Your task is to copy the data exactly while leaving out every picture.

····················

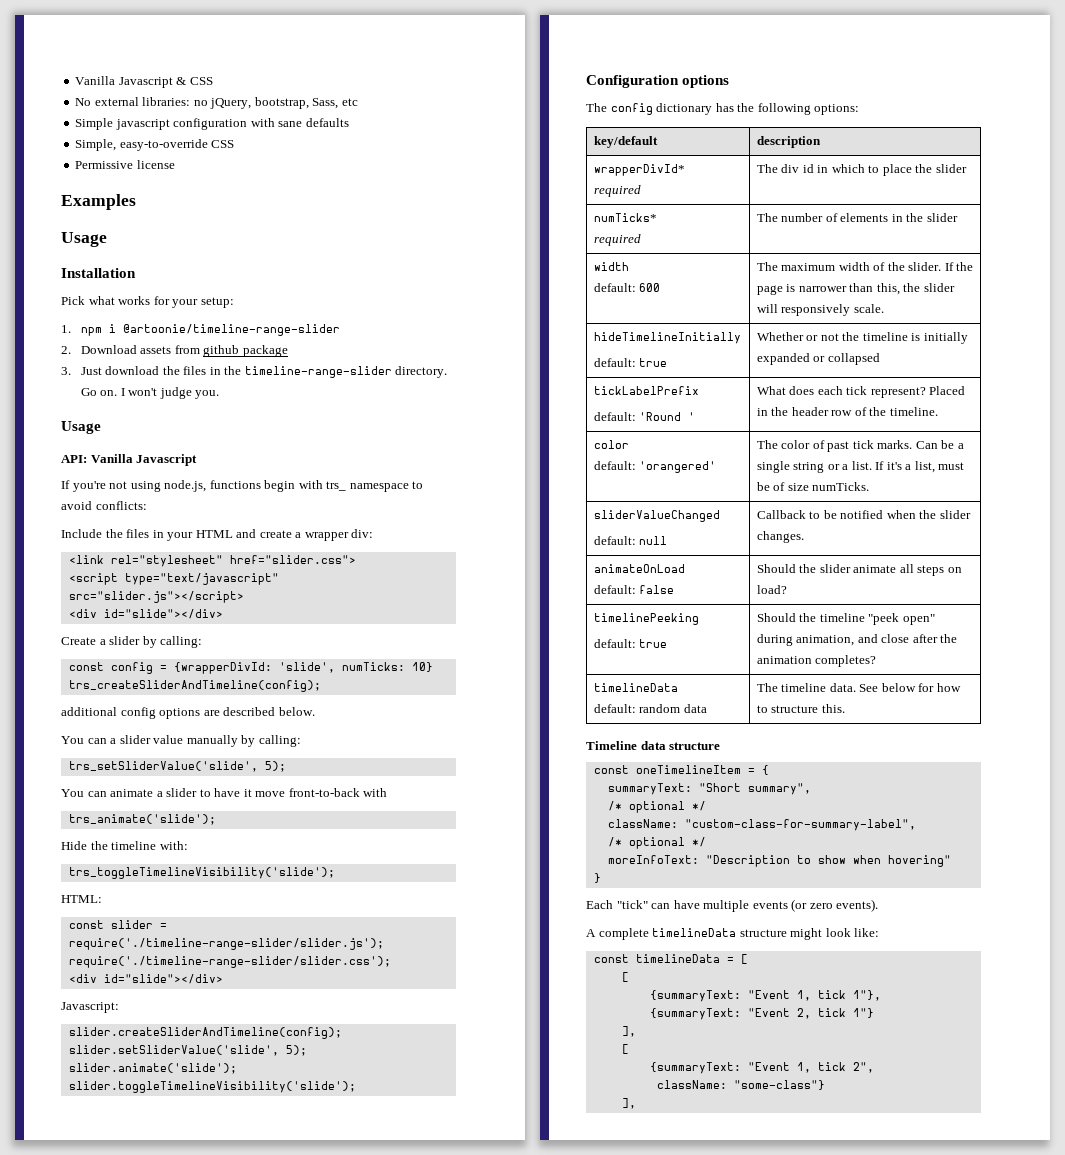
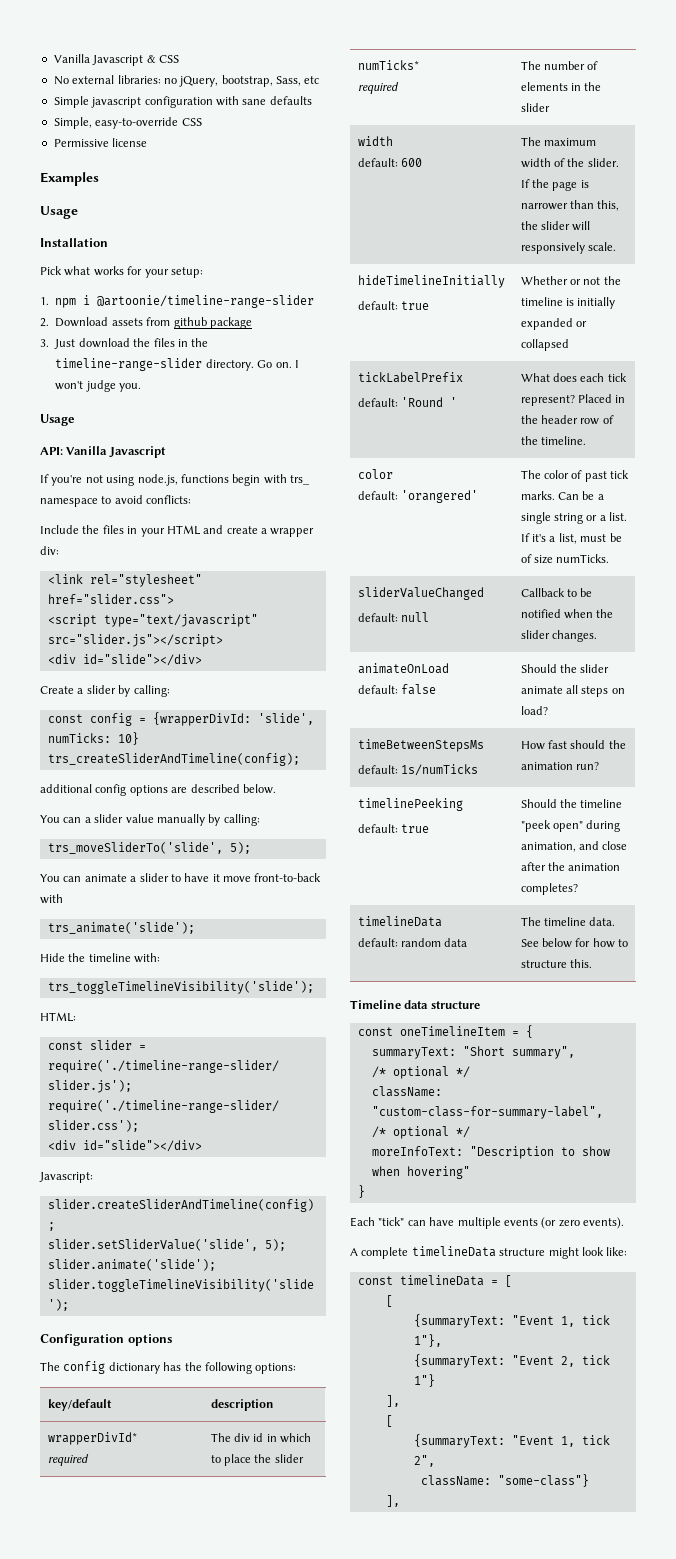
[68,761,258,772] trs_setSliderValue('slide', -> [47,842,223,854] trs_moveSliderTo('slide',
(787, 589) none -> [357,739,484,752] [357,764,479,776] [520,740,626,750] [520,762,600,770] // timeBetweenStepsMs // default: 1s/numTicks | How fast should the animation run?

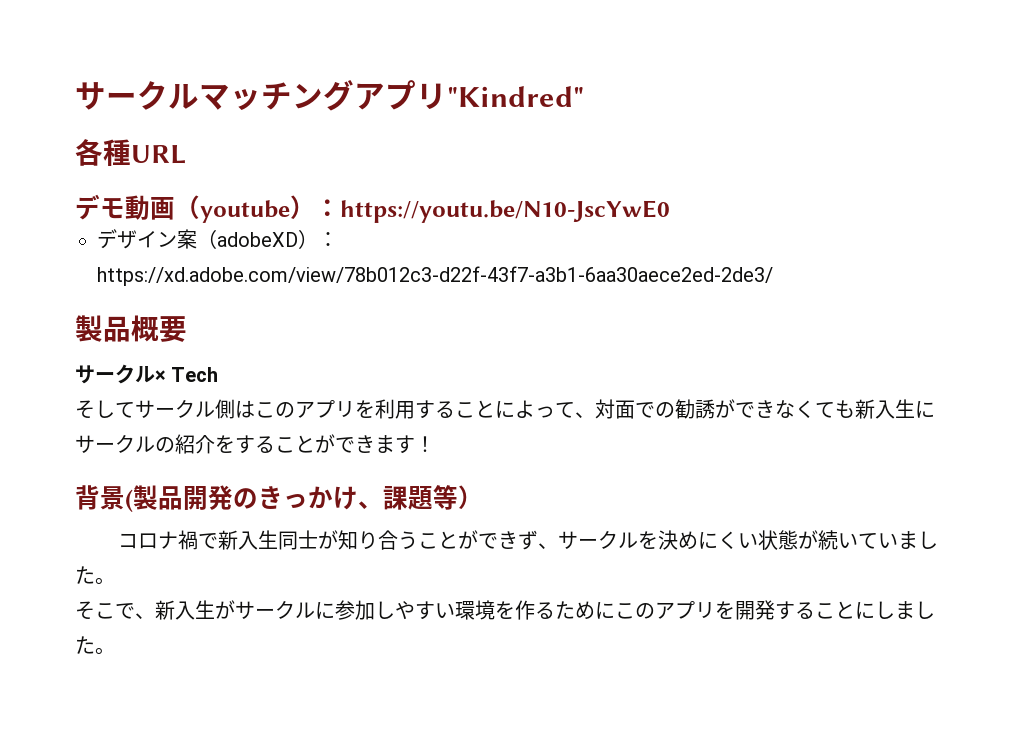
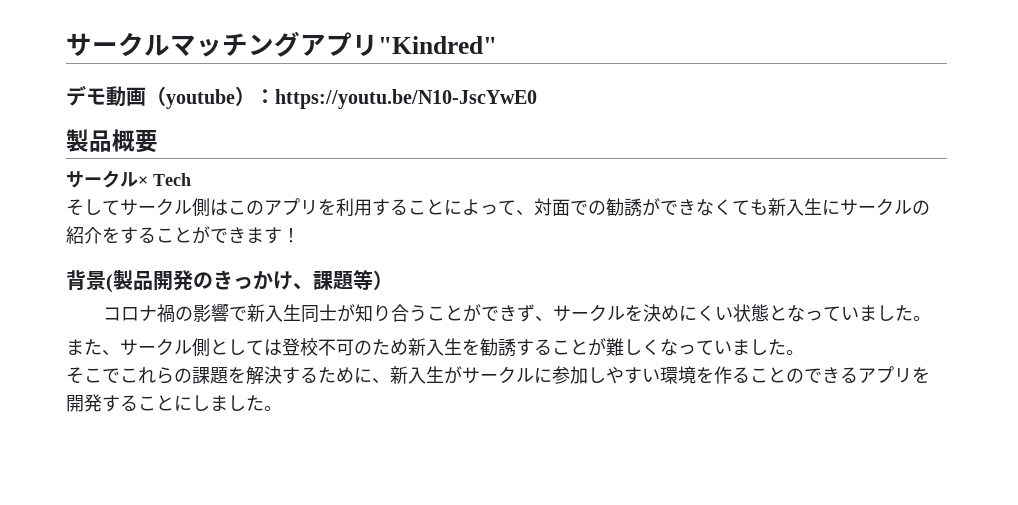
[75,139,186,166] // 各種URL -> (497, 45) none
[97,229,338,249] [97,266,773,286] // デザイン案（adobeXD）：https://xd.adobe.com/view/78b012c3-d22f-43f7-a3b1-6aa30aece2ed-2de3/ -> (537, 99) none
(199, 540) none -> [174,304,229,322] の影響
[798,530,859,550] が続い -> [768,305,931,322] [66,338,696,357] となっていました。 // また、サークル側としては登校不可のため新入生を勧誘することが難しくなっ
(135, 611) none -> [120,366,372,385] これらの課題を解決するために
[555,601,655,620] ためにこの -> [750,367,858,383] ことのできる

····················

▶ [Reply]
[68,761,258,772] trs_setSliderValue('slide', -> [47,842,223,854] trs_moveSliderTo('slide',
(787, 589) none -> [357,739,484,752] [357,764,479,776] [520,740,626,750] [520,762,600,770] // timeBetweenStepsMs // default: 1s/numTicks | How fast should the animation run?

[75,139,186,166] // 各種URL -> (497, 45) none
[97,229,338,249] [97,266,773,286] // デザイン案（adobeXD）：https://xd.adobe.com/view/78b012c3-d22f-43f7-a3b1-6aa30aece2ed-2de3/ -> (537, 99) none
(199, 540) none -> [174,304,229,322] の影響
[798,530,859,550] が続い -> [768,305,931,322] [66,338,696,357] となっていました。 // また、サークル側としては登校不可のため新入生を勧誘することが難しくなっ
(135, 611) none -> [120,366,372,385] これらの課題を解決するために
[555,601,655,620] ためにこの -> [750,367,858,383] ことのできる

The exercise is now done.